Luke is only mentioned by name three times in Scripture, and all three references are in Paul’s letters: Colossians 4, 2 Timothy 4, and Philemon 1. Most biblical scholars support Luke as the author of the Gospel of Luke and the Book of Acts. We can come to this conclusion because of the similarity of writing styles and vocabulary in both books; another reason is that Luke used the term “we” several times to refer to his missionary travels in the book of Acts. Though Luke was not present with Jesus during His ministry, and likely was not a believer until after Jesus’ resurrection, Luke’s attention to detail and abundant eyewitness accounts serve him as a credible historian for the life, death, and resurrection of Christ.

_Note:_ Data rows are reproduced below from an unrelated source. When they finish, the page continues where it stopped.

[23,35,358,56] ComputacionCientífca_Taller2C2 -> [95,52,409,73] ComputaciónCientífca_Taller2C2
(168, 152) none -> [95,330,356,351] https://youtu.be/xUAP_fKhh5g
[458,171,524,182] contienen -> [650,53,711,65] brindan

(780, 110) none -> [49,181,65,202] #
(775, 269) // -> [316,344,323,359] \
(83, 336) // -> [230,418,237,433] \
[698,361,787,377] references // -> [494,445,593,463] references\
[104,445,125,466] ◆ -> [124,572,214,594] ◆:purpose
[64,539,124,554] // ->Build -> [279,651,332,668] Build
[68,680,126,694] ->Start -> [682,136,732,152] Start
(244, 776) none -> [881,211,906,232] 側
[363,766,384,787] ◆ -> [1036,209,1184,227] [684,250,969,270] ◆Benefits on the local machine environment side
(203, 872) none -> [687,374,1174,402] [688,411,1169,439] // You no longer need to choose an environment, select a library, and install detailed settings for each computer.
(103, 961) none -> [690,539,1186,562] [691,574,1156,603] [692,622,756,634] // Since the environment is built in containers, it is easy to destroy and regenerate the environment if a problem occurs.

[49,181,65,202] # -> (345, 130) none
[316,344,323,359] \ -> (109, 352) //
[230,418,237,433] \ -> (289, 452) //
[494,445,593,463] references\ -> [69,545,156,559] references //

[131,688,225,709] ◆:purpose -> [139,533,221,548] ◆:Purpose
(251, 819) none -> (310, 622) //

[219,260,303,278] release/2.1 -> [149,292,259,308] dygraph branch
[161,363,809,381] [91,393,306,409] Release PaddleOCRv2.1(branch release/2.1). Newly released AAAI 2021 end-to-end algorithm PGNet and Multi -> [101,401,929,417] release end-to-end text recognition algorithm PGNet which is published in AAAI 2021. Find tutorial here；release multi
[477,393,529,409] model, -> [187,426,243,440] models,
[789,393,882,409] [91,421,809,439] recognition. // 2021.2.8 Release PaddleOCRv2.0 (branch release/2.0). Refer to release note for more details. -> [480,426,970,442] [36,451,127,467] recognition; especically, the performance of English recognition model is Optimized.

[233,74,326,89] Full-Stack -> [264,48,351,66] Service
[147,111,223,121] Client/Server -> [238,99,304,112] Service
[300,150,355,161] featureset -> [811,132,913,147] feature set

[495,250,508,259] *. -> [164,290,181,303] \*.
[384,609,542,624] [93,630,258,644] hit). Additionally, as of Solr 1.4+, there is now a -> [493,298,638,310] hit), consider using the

Luke’s gospel contains several parables and eyewitness accounts that are only in his gospel, such as a pre-birth account for John the Baptist, the story of the two men who met the resurrected Jesus on the road to Emmaus, as well as stories of miraculous healing. His gospel is the longest of the 4 gospels and includes the most healing stories, showing his interest in and compassion for the sick. His gospel also has the most detailed birth account and a more descriptive death and resurrection account for Jesus. The Gospel of Luke and the Book of Acts total 52 chapters, making Luke the author of 1/3 of the New Testament, just like Paul.

It is most likely that Luke wrote his gospel in 63AD before the destruction of the temple in Jerusalem, since he does not mention it. As a detailed and observant writer, it would be odd for him to leave out such a historic event, but there are still some scholars who argue for a later date.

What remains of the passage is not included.